Likewise, notwithstanding trade tensions with China at the time, both the George H. W. Bush administration and the Clinton administration worked to expand U.S.-China economic ties in the early 1990s. And China’s foreign policy in the early 1990s was generally timid; it was not until the 1995–1996 Taiwan Strait Crisis, when Beijing launched missiles into the strait and the United States sent two aircraft carriers to the area, that serious foreign-policy tensions emerged. Moreover, China’s economy in 1992 was a fraction of the size of its economy today—something that had a major impact on U.S. and Chinese perspectives on their relationship.

Beyond this, Romney’s job at the time was to turn Bain & Co. around and to make money. By all accounts, he was successful. Had the company and its leaders not pursued opportunities in China and Russia in the early 1990s, they would likely have been perceived as shortsightedly missing a major opportunity. If Governor Romney is elected president, he will have a different job with different responsibilities and different standards of success, centered around restoring U.S. growth and advancing U.S. economic and security interests. Overseeing Bain & Co. work in China and Russia, or other domestic and international business, contributes directly to his qualifications and experience for that role.

What exposes Braun’s article as journalistic wishful thinking is its faux-impartial statement that “it is not clear whether Bain’s 1990s work abroad conflicted with Romney’s current stances” followed by a quote from a former Democratic senator and ambassador to China asserting that Romney’s China policy statements seem “a little hypocritical” because of his former firm’s work there.
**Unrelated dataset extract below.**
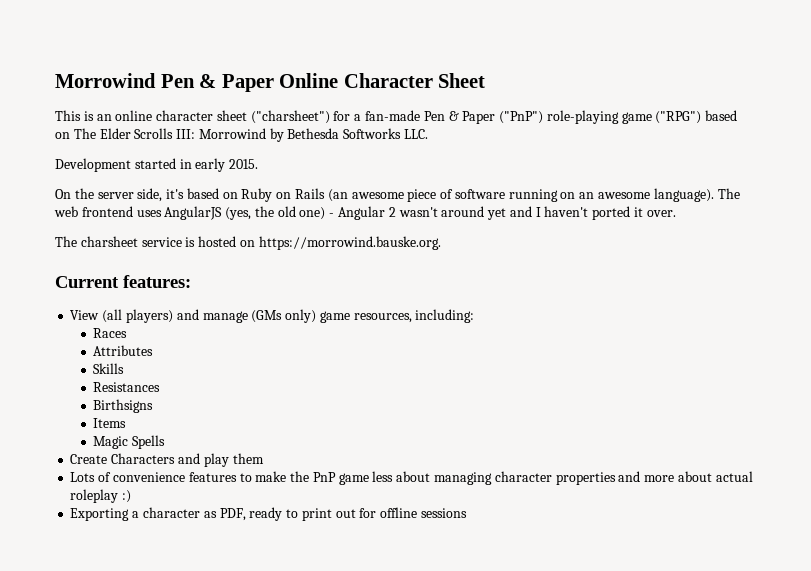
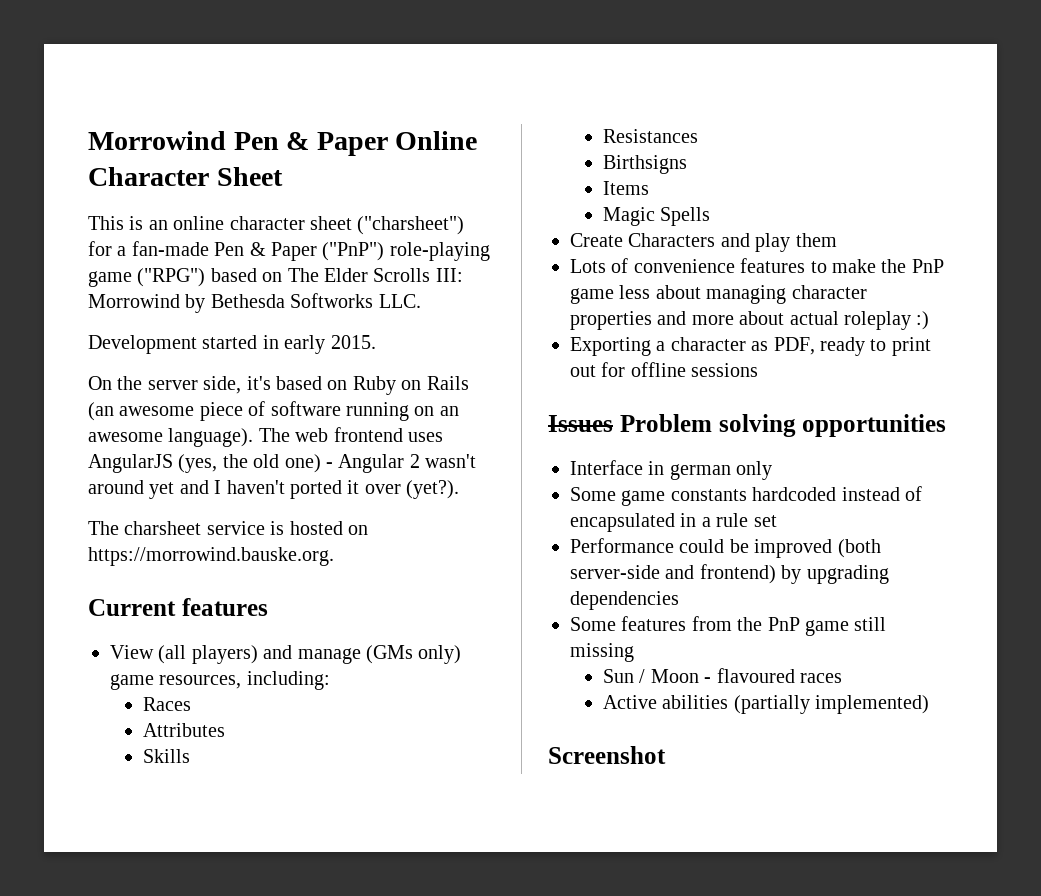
[646,210,676,217] over. -> [364,480,460,499] over (yet?).
[123,275,191,288] features: -> [181,598,268,616] features
(467, 513) none -> [548,414,947,437] [570,460,773,480] [570,486,922,506] [570,513,777,532] [570,538,881,558] [570,564,889,584] [570,591,679,610] [570,616,887,636] [570,643,634,662] [602,668,842,683] [602,695,930,714] [548,746,666,764] // Issues Problem solving opportunities // Interface in german only // Some game constants hardcoded instead of encapsulated in a rule set // Performance could be improved (both server-side and frontend) by upgrading dependencies // Some features from the PnP game still missing // Sun / Moon - flavoured races // Active abilities (partially implemented) // Screenshot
This is a transparent attempt to solicit a hoped-for statement from a predictable source after preparing the ground with fake neutrality; it is especially important because it is the thesis of the article. In fact, there is nothing at all contradictory in trying to earn profits in China while simultaneously seeking to defend U.S. economic interests in the U.S.-China relationship. Americans don’t want to cut off U.S.-China trade and investment, which contributes significantly to the American economy and jobs, they just want a fair deal—and Romney sees that.

The Obama campaign is likely to continue targeting Romney’s business background as the election approaches, and journalists will continue to explore his past as well. In view of President Obama’s rhetoric in addressing American businesses, this is a predictable line of attack that confirms his apparently instinctive suspicion of business, particularly big business. And however ideological and unfounded the Obama campaign’s criticism may be, Governor Romney’s background is a legitimate topic of inquiry for journalists. Too bad Stephen Braun was unable to approach it with the seriousness it deserves.

Paul J. Saunders is executive director of The Center for the National Interest and associate publisher of The National Interest. He served in the State Department from 2003 to 2005.